▸ **Your instructions**: Would you copy the entries that follow exactly, leaving out every picture?
[[ Data for analysis open ]]
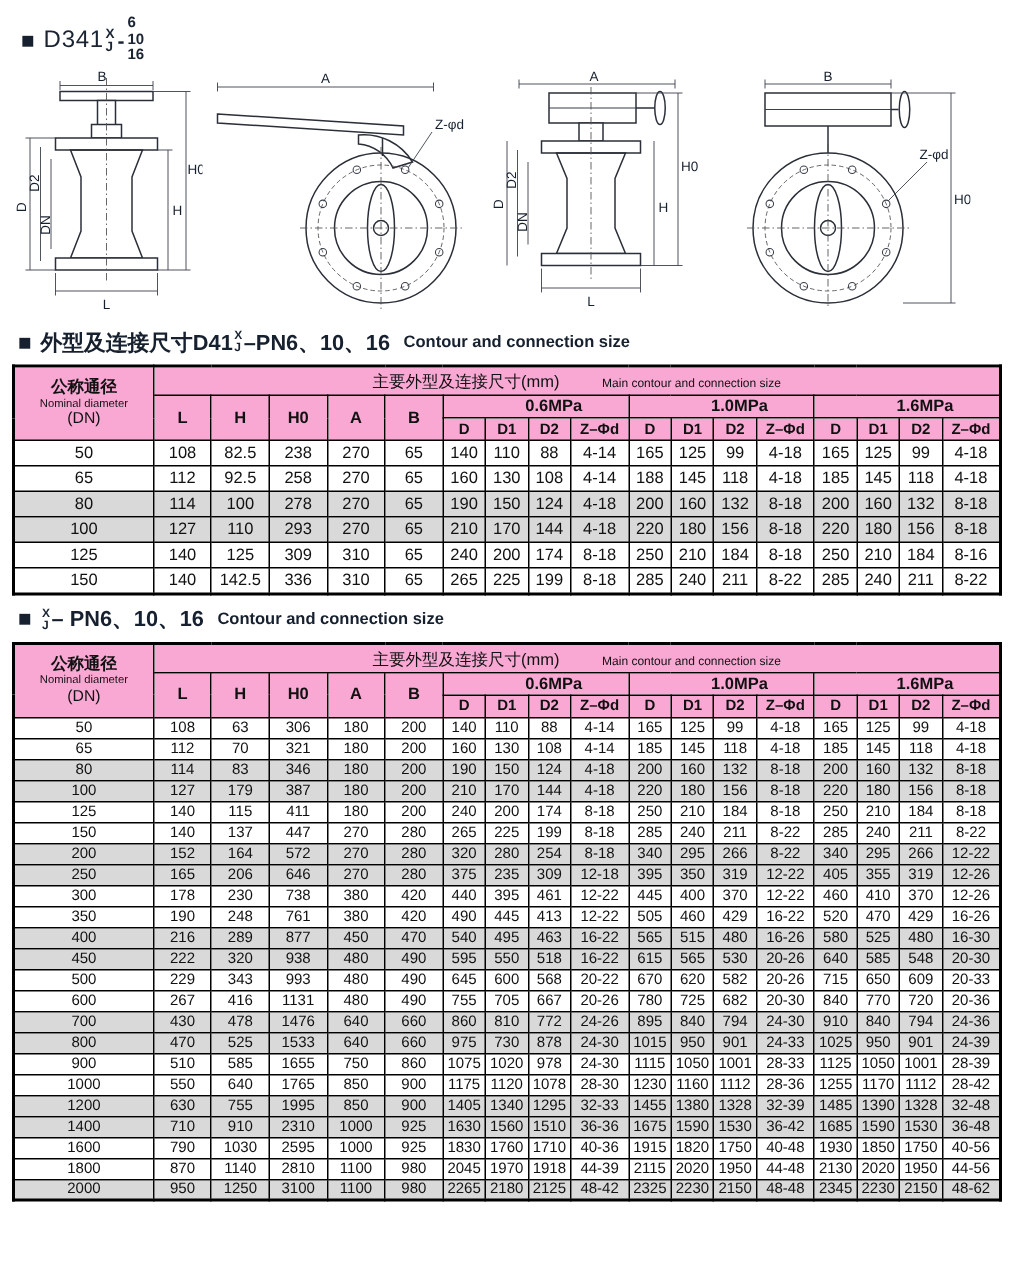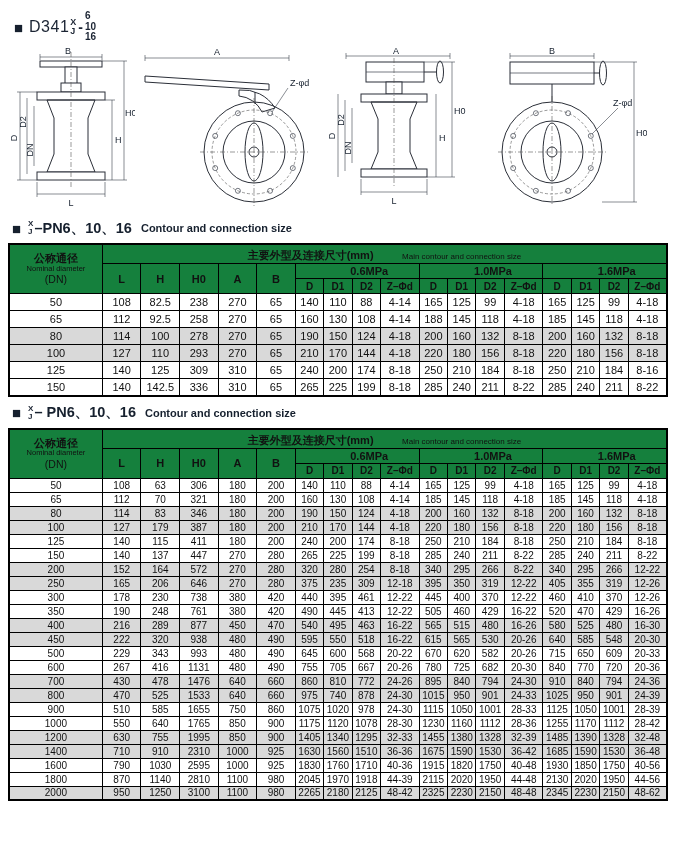--- a/index.html
+++ b/index.html
@@ -39,25 +39,25 @@
   .sec-en { font-size:11px; font-weight:bold; margin-left:9px; color:#16202e;text-align:right; }
   .section-header .supsub span { font-size:8px; }
 
   
   table.dim-table { border-collapse:collapse; table-layout:fixed; width:660px;
     border:2px solid #000; margin-left:0; }
   .dim-table th, .dim-table td {
     border:1px solid #000; text-align:center; vertical-align:middle;
     padding:0; white-space:nowrap; overflow:hidden; color:#111;
   }
-  .dim-table thead th { background:#15803d; font-weight:bold; }
+  .dim-table thead th { background:#f9a8d4; font-weight:bold; }
   .hdr-dn-zh { font-size:11px; font-weight:bold; display:block; line-height:1.15; }
   .hdr-dn-en { font-size:7.5px; font-weight:normal; display:block; line-height:1.1; }
   .hdr-dn-u  { font-size:10.5px; font-weight:normal; display:block; line-height:1.2; }
-  .hdr-main-zh { font-size:11px; font-weight:bold; }
+  .hdr-main-zh { font-size:11px; font-weight:normal; }
   .hdr-main-en { font-size:8px; font-weight:normal;margin-left:24px; }
   th.hdr-main-cell { height:18px; }
   th.hdr-press { font-size:11px; font-weight:normal; height:15px;padding-left:24px; }
   th.hdr-sub { font-size:10px; font-weight:normal; height:15px; }
   th.hdr-dim { font-size:11px; font-weight:normal; }
   .t1 tbody td { font-size:11px; height:17px; }
   .t2 tbody td { font-size:10px; height:14px; }
   tr.shaded td { background:#d9d9d9; }
 </style>
 </head>
@@ -203,20 +203,21 @@
       <text class="svgtxt" x="131" y="60">Z-φd</text>
       <line class="dim" x1="152" y1="16" x2="152" y2="156"></line>
         <line class="dim" x1="112" y1="16" x2="155" y2="16"></line>
         <line class="dim" x1="120" y1="156" x2="155" y2="156"></line>
       <text class="svgtxt" x="154" y="90">H0</text>
     </svg>
   </div>
 
   <div class="section-header">
     <span class="bullet">■</span>
+    <span class="sec-zh">外型及连接尺寸D41</span>
     <span class="supsub">
       <span>X</span>
       <span>J</span>
     </span>
     <span class="sec-tail">–PN6、10、16</span>
     <span class="sec-en">Contour and connection size</span>
   </div>
 
   <table class="dim-table t1">
     <colgroup>
@@ -770,21 +771,21 @@
           <td>24-36</td>
         </tr>
         <tr class="shaded">
           <td>800</td>
           <td>470</td>
           <td>525</td>
           <td>1533</td>
           <td>640</td>
           <td>660</td>
           <td>975</td>
-          <td>740</td>
+          <td>730</td>
           <td>878</td>
           <td>24-30</td>
           <td>1015</td>
           <td>950</td>
           <td>901</td>
           <td>24-33</td>
           <td>1025</td>
           <td>950</td>
           <td>901</td>
           <td>24-39</td>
[[ Data for analysis closed ]]
▸ **Answer to this task**:
--- a/index.html
+++ b/index.html
@@ -39,25 +39,25 @@
   .sec-en { font-size:11px; font-weight:bold; margin-left:9px; color:#16202e;text-align:right; }
   .section-header .supsub span { font-size:8px; }
 
   
   table.dim-table { border-collapse:collapse; table-layout:fixed; width:660px;
     border:2px solid #000; margin-left:0; }
   .dim-table th, .dim-table td {
     border:1px solid #000; text-align:center; vertical-align:middle;
     padding:0; white-space:nowrap; overflow:hidden; color:#111;
   }
-  .dim-table thead th { background:#15803d; font-weight:bold; }
+  .dim-table thead th { background:#f9a8d4; font-weight:bold; }
   .hdr-dn-zh { font-size:11px; font-weight:bold; display:block; line-height:1.15; }
   .hdr-dn-en { font-size:7.5px; font-weight:normal; display:block; line-height:1.1; }
   .hdr-dn-u  { font-size:10.5px; font-weight:normal; display:block; line-height:1.2; }
-  .hdr-main-zh { font-size:11px; font-weight:bold; }
+  .hdr-main-zh { font-size:11px; font-weight:normal; }
   .hdr-main-en { font-size:8px; font-weight:normal;margin-left:24px; }
   th.hdr-main-cell { height:18px; }
   th.hdr-press { font-size:11px; font-weight:normal; height:15px;padding-left:24px; }
   th.hdr-sub { font-size:10px; font-weight:normal; height:15px; }
   th.hdr-dim { font-size:11px; font-weight:normal; }
   .t1 tbody td { font-size:11px; height:17px; }
   .t2 tbody td { font-size:10px; height:14px; }
   tr.shaded td { background:#d9d9d9; }
 </style>
 </head>
@@ -203,20 +203,21 @@
       <text class="svgtxt" x="131" y="60">Z-φd</text>
       <line class="dim" x1="152" y1="16" x2="152" y2="156"></line>
         <line class="dim" x1="112" y1="16" x2="155" y2="16"></line>
         <line class="dim" x1="120" y1="156" x2="155" y2="156"></line>
       <text class="svgtxt" x="154" y="90">H0</text>
     </svg>
   </div>
 
   <div class="section-header">
     <span class="bullet">■</span>
+    <span class="sec-zh">外型及连接尺寸D41</span>
     <span class="supsub">
       <span>X</span>
       <span>J</span>
     </span>
     <span class="sec-tail">–PN6、10、16</span>
     <span class="sec-en">Contour and connection size</span>
   </div>
 
   <table class="dim-table t1">
     <colgroup>
@@ -770,21 +771,21 @@
           <td>24-36</td>
         </tr>
         <tr class="shaded">
           <td>800</td>
           <td>470</td>
           <td>525</td>
           <td>1533</td>
           <td>640</td>
           <td>660</td>
           <td>975</td>
-          <td>740</td>
+          <td>730</td>
           <td>878</td>
           <td>24-30</td>
           <td>1015</td>
           <td>950</td>
           <td>901</td>
           <td>24-33</td>
           <td>1025</td>
           <td>950</td>
           <td>901</td>
           <td>24-39</td>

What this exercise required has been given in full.